© JUNGE FREIHEIT Verlag GmbH & Co.  www.jungefreiheit.de    51/02 13. Dezember 2002


Treue Vasallen
von Carl Gustaf Ströhm

Anläßlich der Debatte um die deutsche Haltung zu einem möglichen Irak-Krieg und zum Israel-Palästina-Konflikt sind sich die Unionsparteien in einem Punkt treu geblieben: Sie kultivieren die fast bedingungslose "Treue" zum US-Verbündeten und definieren deutsche Außenpolitik in erster Linie aus der "historischen Belastung" Deutschlands - also aus deutscher Schuld.

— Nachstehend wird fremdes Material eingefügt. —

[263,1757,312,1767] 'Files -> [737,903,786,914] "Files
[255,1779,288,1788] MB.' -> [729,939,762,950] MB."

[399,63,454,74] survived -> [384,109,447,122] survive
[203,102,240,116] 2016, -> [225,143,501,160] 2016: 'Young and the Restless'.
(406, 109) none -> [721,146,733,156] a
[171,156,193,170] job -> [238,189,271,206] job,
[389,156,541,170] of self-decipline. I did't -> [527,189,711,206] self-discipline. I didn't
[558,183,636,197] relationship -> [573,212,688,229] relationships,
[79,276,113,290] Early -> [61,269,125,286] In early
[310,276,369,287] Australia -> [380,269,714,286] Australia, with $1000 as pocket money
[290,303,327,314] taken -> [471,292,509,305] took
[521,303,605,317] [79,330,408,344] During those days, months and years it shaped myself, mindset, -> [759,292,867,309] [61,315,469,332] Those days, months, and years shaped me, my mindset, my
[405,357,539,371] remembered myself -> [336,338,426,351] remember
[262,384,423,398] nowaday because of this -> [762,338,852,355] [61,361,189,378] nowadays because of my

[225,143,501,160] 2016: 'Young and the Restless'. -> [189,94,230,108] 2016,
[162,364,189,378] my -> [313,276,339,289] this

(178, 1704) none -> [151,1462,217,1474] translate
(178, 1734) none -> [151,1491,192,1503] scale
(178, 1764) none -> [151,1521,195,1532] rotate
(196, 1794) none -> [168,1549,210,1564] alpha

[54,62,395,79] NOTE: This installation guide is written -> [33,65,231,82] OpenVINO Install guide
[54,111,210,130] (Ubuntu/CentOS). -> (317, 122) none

CSU-Landesgruppenchef Michael Glos argumentierte so bei seiner Rede letzte Woche im Bundestag und bewies damit einen gewissen Mangel an historischem Sinn. Noch Konrad Adenauer und Franz Josef Strauß haben unter ungleich schwierigeren Bedingungen (Besatzung, Kalter Krieg und deutsche Teilung) viel souveräner argumentiert. Adenauer sprach von "unserem deutschen Volk" und Strauß prägte den Begriff des "Sühnedeutschen", der sich dauernd an die Brust klopfe. Beide wußten, daß das ständige Insistieren auf Schuldgefühle nichts bringt außer charakterlichen Verbiegungen. Dabei unterhielten beide trotzdem ausgezeichnete Beziehungen zu Israel.

Es ist unbegreiflich, daß die C-Parteien den Patriotismus nun den Linksparteien, in gewisser Weise sogar den antinationalen Grünen, überlassen. Führende Unionspolitiker sprechen nur noch von Steuern, Krankenkassen, Defiziten und von der "Gesellschaft". Worte wie "Vaterland", "Nation", "Heimat" oder "Christentum" kommen nicht mehr über ihre Lippen. Indem sie diese positiven Emotionen brachliegen läßt, könnte sich die Union auch noch um ihren nächsten Wahlsieg bringen. Ist das etwa die Absicht?